## WHAT YOU WILL DO:
Copy each line containing "font" from the listing below.

## EXCERPTED RECORDS:
┌──

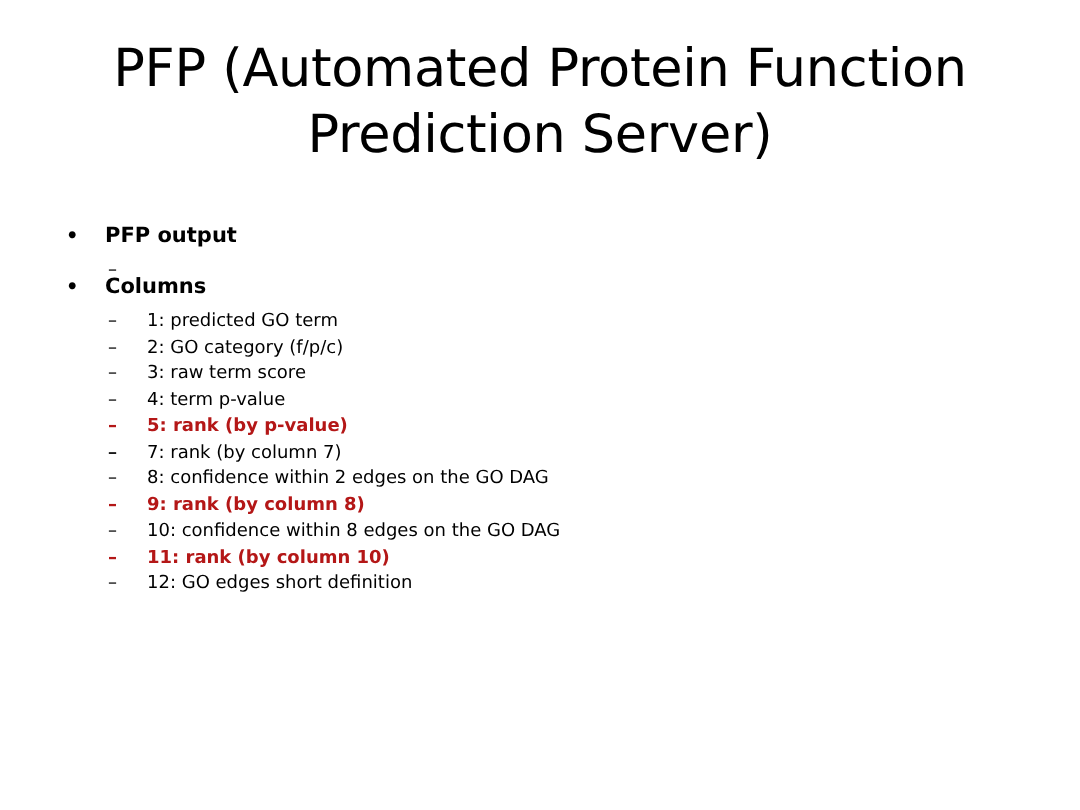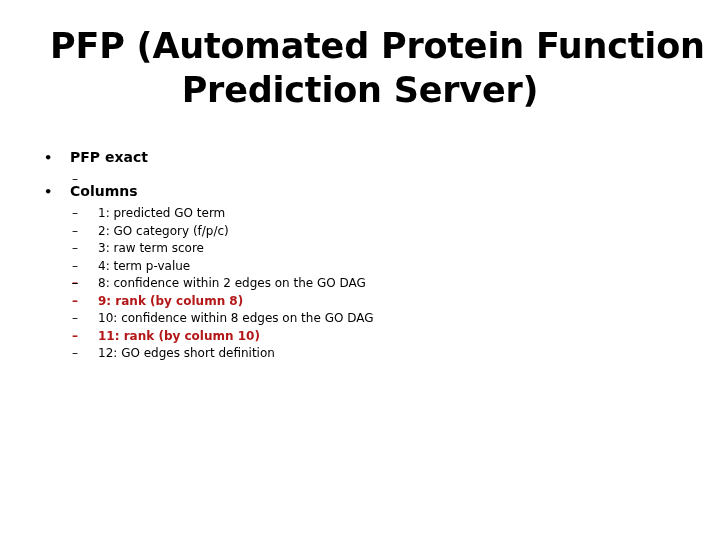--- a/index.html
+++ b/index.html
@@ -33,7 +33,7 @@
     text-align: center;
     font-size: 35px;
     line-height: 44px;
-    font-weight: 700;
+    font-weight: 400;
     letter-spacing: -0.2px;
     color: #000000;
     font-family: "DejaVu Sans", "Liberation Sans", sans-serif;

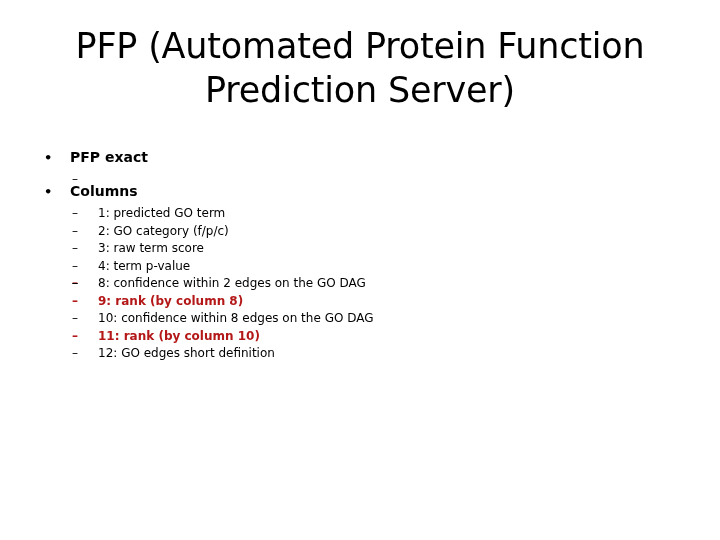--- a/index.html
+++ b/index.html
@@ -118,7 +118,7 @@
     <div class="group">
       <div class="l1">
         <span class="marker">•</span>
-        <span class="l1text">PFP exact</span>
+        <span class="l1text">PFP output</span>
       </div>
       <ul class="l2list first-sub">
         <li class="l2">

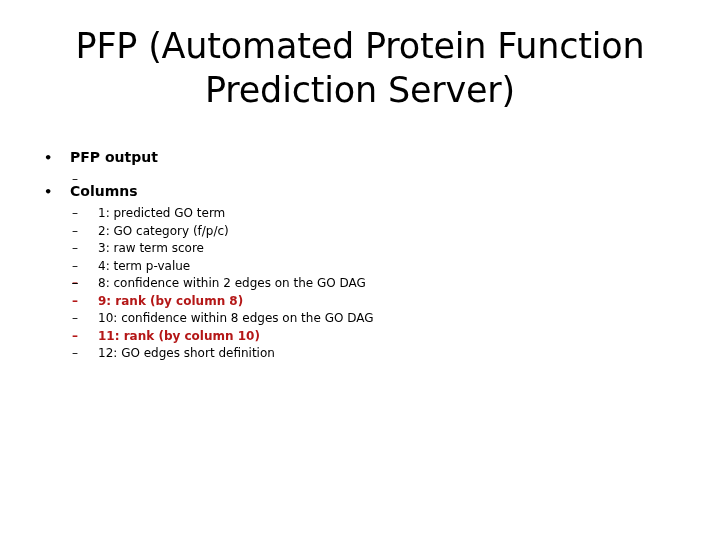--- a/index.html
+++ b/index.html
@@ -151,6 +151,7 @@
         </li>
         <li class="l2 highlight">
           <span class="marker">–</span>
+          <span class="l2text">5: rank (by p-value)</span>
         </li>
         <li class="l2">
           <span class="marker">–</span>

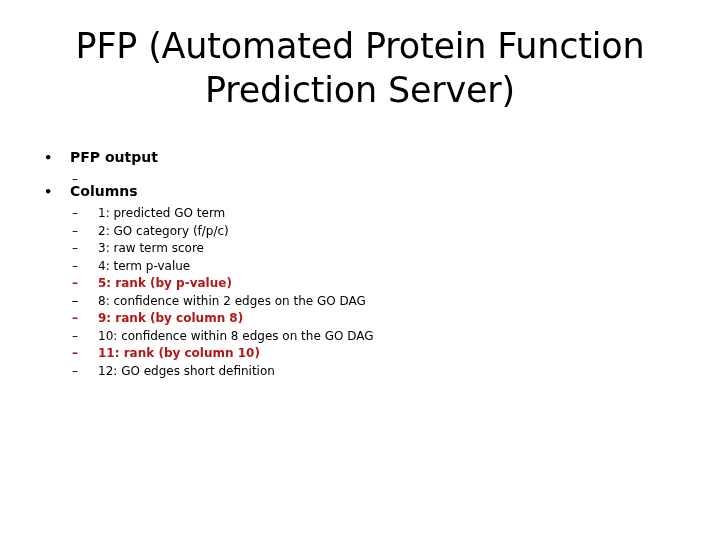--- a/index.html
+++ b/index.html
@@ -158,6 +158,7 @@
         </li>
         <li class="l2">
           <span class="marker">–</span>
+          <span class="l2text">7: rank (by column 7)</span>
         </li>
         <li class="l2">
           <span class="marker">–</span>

└──

## EXERCISE RESULT:
     font-size: 35px;
-    font-weight: 700;
+    font-weight: 400;
     font-family: "DejaVu Sans", "Liberation Sans", sans-serif;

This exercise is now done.